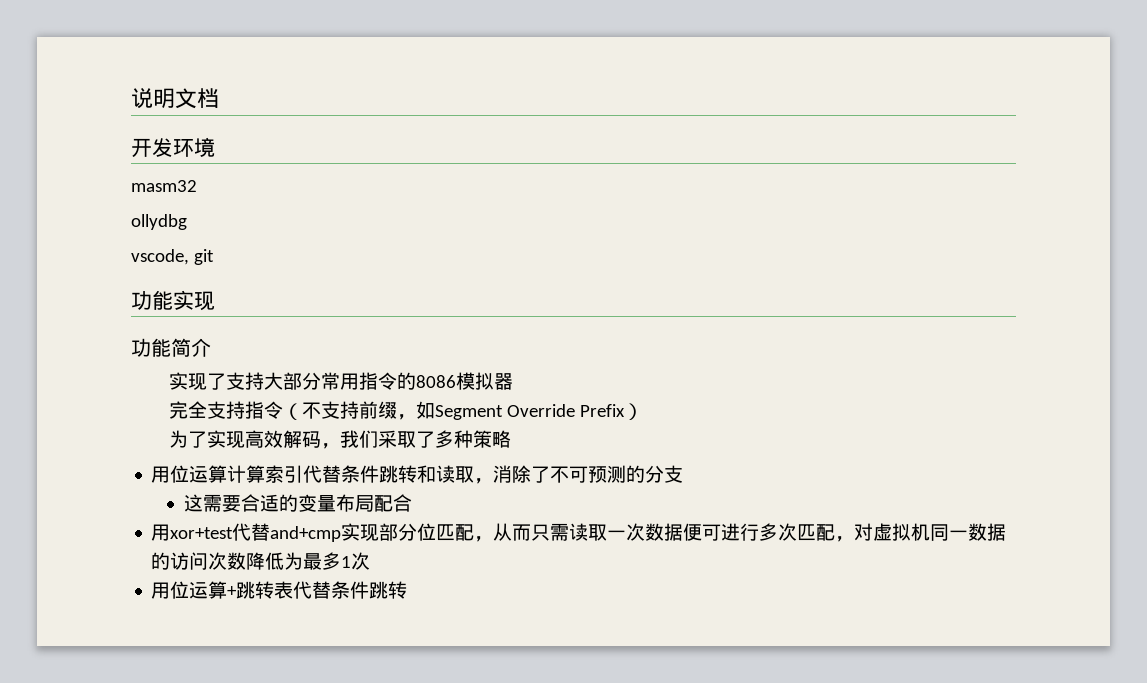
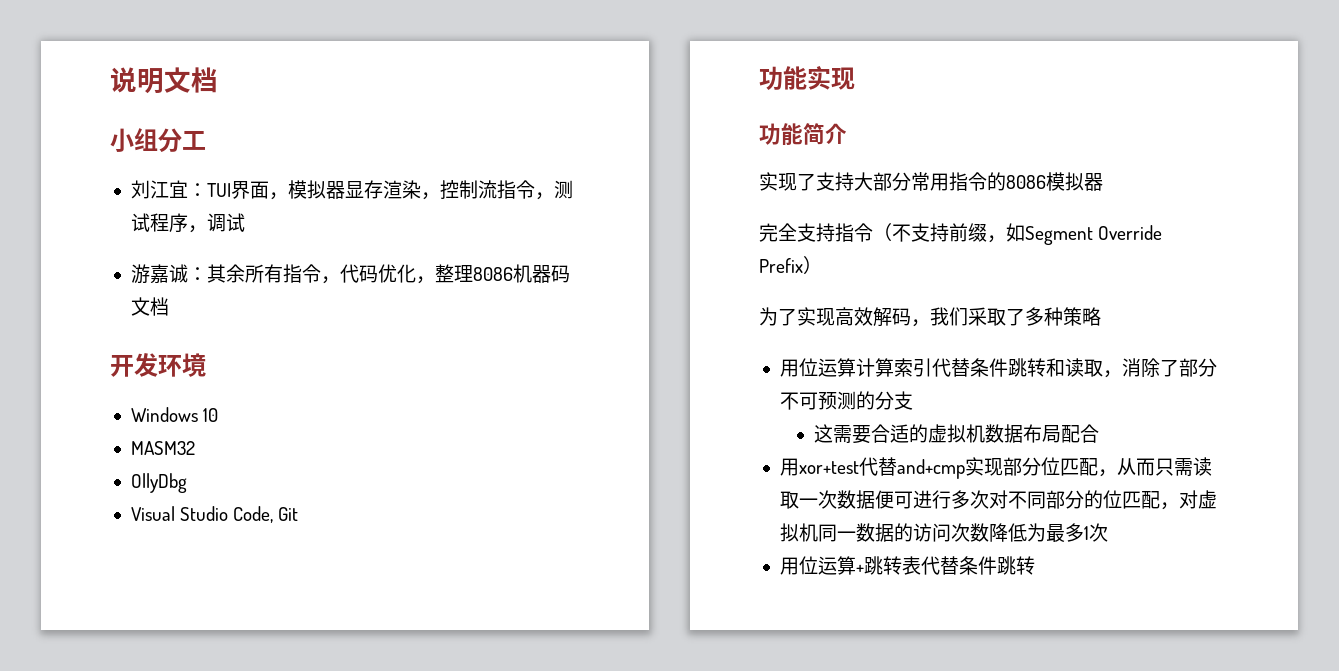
+ 小组分工
+ 刘江宜：TUI界面，模拟器显存渲染，控制流指令，测试程序，调试
+ 游嘉诚：其余所有指令，代码优化，整理8086机器码文档
  开发环境
- masm32
- ollydbg
- vscode, git
+ Windows 10
+ MASM32
+ OllyDbg
+ Visual Studio Code, Git
- 用位运算计算索引代替条件跳转和读取，消除了不可预测的分支
+ 用位运算计算索引代替条件跳转和读取，消除了部分不可预测的分支
- 这需要合适的变量布局配合
+ 这需要合适的虚拟机数据布局配合
- 用xor+test代替and+cmp实现部分位匹配，从而只需读取一次数据便可进行多次匹配，对虚拟机同一数据的访问次数降低为最多1次
+ 用xor+test代替and+cmp实现部分位匹配，从而只需读取一次数据便可进行多次对不同部分的位匹配，对虚拟机同一数据的访问次数降低为最多1次

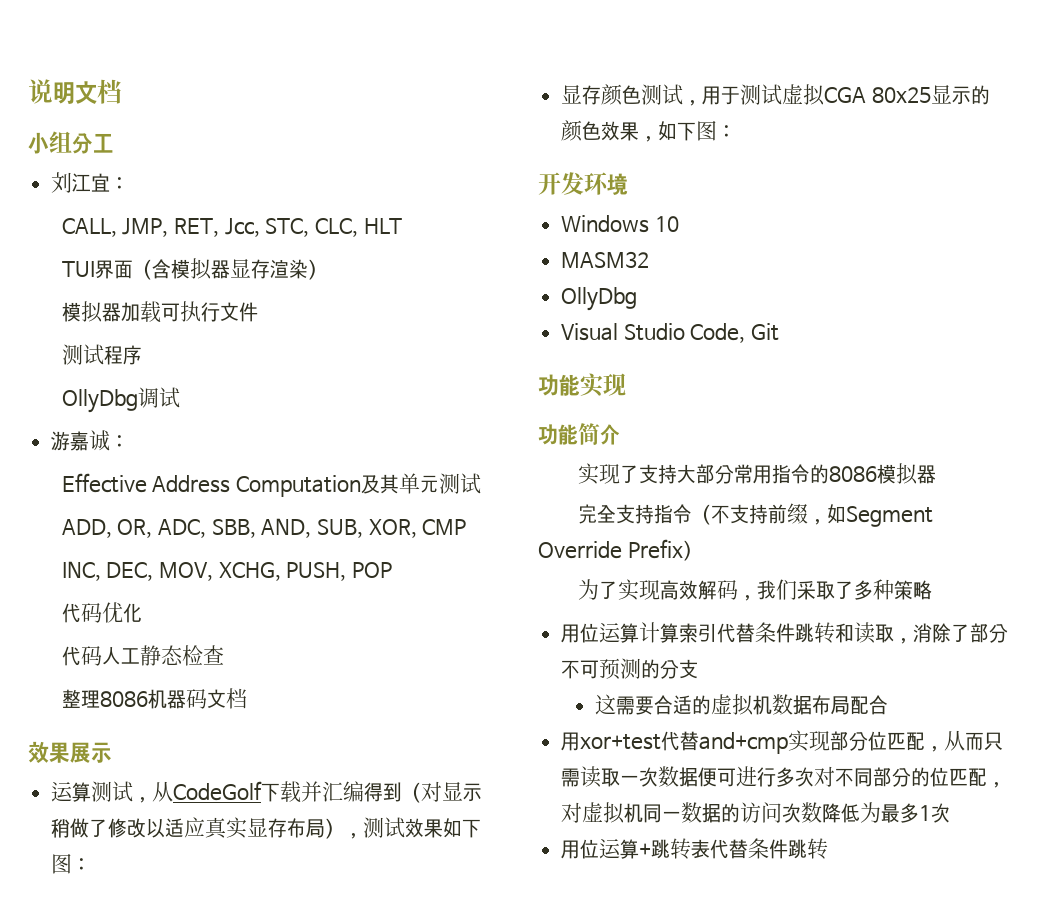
- 刘江宜：TUI界面，模拟器显存渲染，控制流指令，测试程序，调试
+ 刘江宜：
+ CALL, JMP, RET, Jcc, STC, CLC, HLT
+ TUI界面（含模拟器显存渲染）
+ 模拟器加载可执行文件
+ 测试程序
+ OllyDbg调试
- 游嘉诚：其余所有指令，代码优化，整理8086机器码文档
+ 游嘉诚：
+ Effective Address Computation及其单元测试
+ ADD, OR, ADC, SBB, AND, SUB, XOR, CMP
+ INC, DEC, MOV, XCHG, PUSH, POP
+ 代码优化
+ 代码人工静态检查
+ 整理8086机器码文档
+ 效果展示
+ 运算测试，从CodeGolf下载并汇编得到（对显示稍做了修改以适应真实显存布局），测试效果如下图：
+ 显存颜色测试，用于测试虚拟CGA 80x25显示的颜色效果，如下图：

→ Your assignment: Although the records above contain pictures, output every line exactly and leave the pictures out.

→ Solution for this task:
+ 小组分工
+ 刘江宜：TUI界面，模拟器显存渲染，控制流指令，测试程序，调试
+ 游嘉诚：其余所有指令，代码优化，整理8086机器码文档
  开发环境
- masm32
- ollydbg
- vscode, git
+ Windows 10
+ MASM32
+ OllyDbg
+ Visual Studio Code, Git
- 用位运算计算索引代替条件跳转和读取，消除了不可预测的分支
+ 用位运算计算索引代替条件跳转和读取，消除了部分不可预测的分支
- 这需要合适的变量布局配合
+ 这需要合适的虚拟机数据布局配合
- 用xor+test代替and+cmp实现部分位匹配，从而只需读取一次数据便可进行多次匹配，对虚拟机同一数据的访问次数降低为最多1次
+ 用xor+test代替and+cmp实现部分位匹配，从而只需读取一次数据便可进行多次对不同部分的位匹配，对虚拟机同一数据的访问次数降低为最多1次

- 刘江宜：TUI界面，模拟器显存渲染，控制流指令，测试程序，调试
+ 刘江宜：
+ CALL, JMP, RET, Jcc, STC, CLC, HLT
+ TUI界面（含模拟器显存渲染）
+ 模拟器加载可执行文件
+ 测试程序
+ OllyDbg调试
- 游嘉诚：其余所有指令，代码优化，整理8086机器码文档
+ 游嘉诚：
+ Effective Address Computation及其单元测试
+ ADD, OR, ADC, SBB, AND, SUB, XOR, CMP
+ INC, DEC, MOV, XCHG, PUSH, POP
+ 代码优化
+ 代码人工静态检查
+ 整理8086机器码文档
+ 效果展示
+ 运算测试，从CodeGolf下载并汇编得到（对显示稍做了修改以适应真实显存布局），测试效果如下图：
+ 显存颜色测试，用于测试虚拟CGA 80x25显示的颜色效果，如下图：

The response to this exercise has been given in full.